Gus Tuk pun menegaskan, kebijakan ini berupa kesepakatan pelarangan kegiatan beribadah. Bukan penutupan gereja. Sebab, dari awal bangunan yang digunakan sebagai tempat ibadah tersebut belum diresmikan sebagai gereja.
Bahkan, pengasuh Manaqib Jawahirul Ma’ani Jombang itu lantas memfasilitasi HKBP dengan menembusi ke pengurus Gereja Bethel Indonesia.
Langgar Kesepakatan
Mantan Ro’is Surya NU MWC Peterongan itu pun menjelaskan lebih lanjut. Dulunya setelah kejadian anarkis masyarakat lokal, bangunan yang difungsikan sebagai tempat ibadah itu kosong selama tiga tahun.
Namun yang mengejutkan terjadi pada Agustus 2020, di mana Gus Tuk mendengar aduan dari masyarakat sekitar. Mereka mengadukan bangunan bekas penggadaian yang digunakan kembali sebagai tempat beribadah.
Saat itu terjadilah mediasi pertama yang dilakukan di Balai Desa Kepuhkembeng. Mediasi dihadiri sekitar 20 warga, tokoh agama dan masyarakat, lurah, perwakilan pihak gereja dan Muspika. Pada mediasi tersebut keluar hasil keputusan pelarangan penggunaan bangunan tersebut sebagai tempat ibadah.
Pelarangan ini disebabkan kekhawatiran timbulnya trauma masyarakat kembali atas kejadian lima tahun lalu. Kala itu Gus Tuk sudah menjelaskan ketiga alasan utama pelarangan tersebut. Akhirnya terjadilah kesepakatan. Pihak gereja pun meminta maaf sebab telah menggelar kegiatan ibadah tanpa mengantongi izin.
Sayangnya, pada November 2020 kesepakatan tersebut dilanggar. Yang tak kalah mengejutkan, pihak desa dibuat kaget dengan adanya pemberitahuan surat aduan dari Polres setempat. Isi surat tersebut menyatakan pihak HKBP Jombang meminta perlindungan, agar mereka dapat melakukan kegiatan keagamaan.
Mengetahui hal ini, lurah dan para tokoh Desa Kepuhkembeng melakukan mediasi kedua. Pertemuan yang kurang lebih berlangsung selama dua jam itu menghasilkan surat keputusan yang sama seperti surat pertama. Pihak gereja kembali meminta maaf dan bersepakat menandatangani surat tersebut.
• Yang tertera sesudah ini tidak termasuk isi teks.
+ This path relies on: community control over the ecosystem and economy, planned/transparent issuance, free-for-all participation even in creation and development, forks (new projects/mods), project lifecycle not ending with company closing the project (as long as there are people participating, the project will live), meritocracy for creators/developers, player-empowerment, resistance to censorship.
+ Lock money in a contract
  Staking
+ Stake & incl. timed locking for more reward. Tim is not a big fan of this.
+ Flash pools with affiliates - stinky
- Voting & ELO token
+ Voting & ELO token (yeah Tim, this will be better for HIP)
“Saya sudah menjelaskan alasan dikeluarkannya kebijakan pelarangan kegiatan ibadah, tapi dilanggar. Akhirnya berakhir dimediasi dengan keputusan yang sama. Pihak gereja sudah meminta maaf. Yang bikin kaget ada lompatan izin ke Kapolsek, padahal izin ke lurah saja belum pernah ada,” kata Gus Tuk yang diamini Kepala Desa Kepuhkembeng Suprapto.
“Surat keputusan yang 25 November itu hasil dari diskusi selama dua jam. Masing-masing pihak diberi kesempatan mengutarakan pendapatnya. Setelah sepakat baru keluar surat itu, jadi nggak ujug-ujug. Semuanya sepakat, menerima, dan tidak saling mempermasalahkan,” katanya.
Hingga berita ini diturunkan, pada hari ketiga setelah wawancara, Jum’at 23 April 2021, Raymond Sitorus mengirimkan pesan melalui Whatsapp. Raymond meminta berita ini di take down. Sayangnya pada pesan tersebut Raymond tidak menyebutkan alasannya.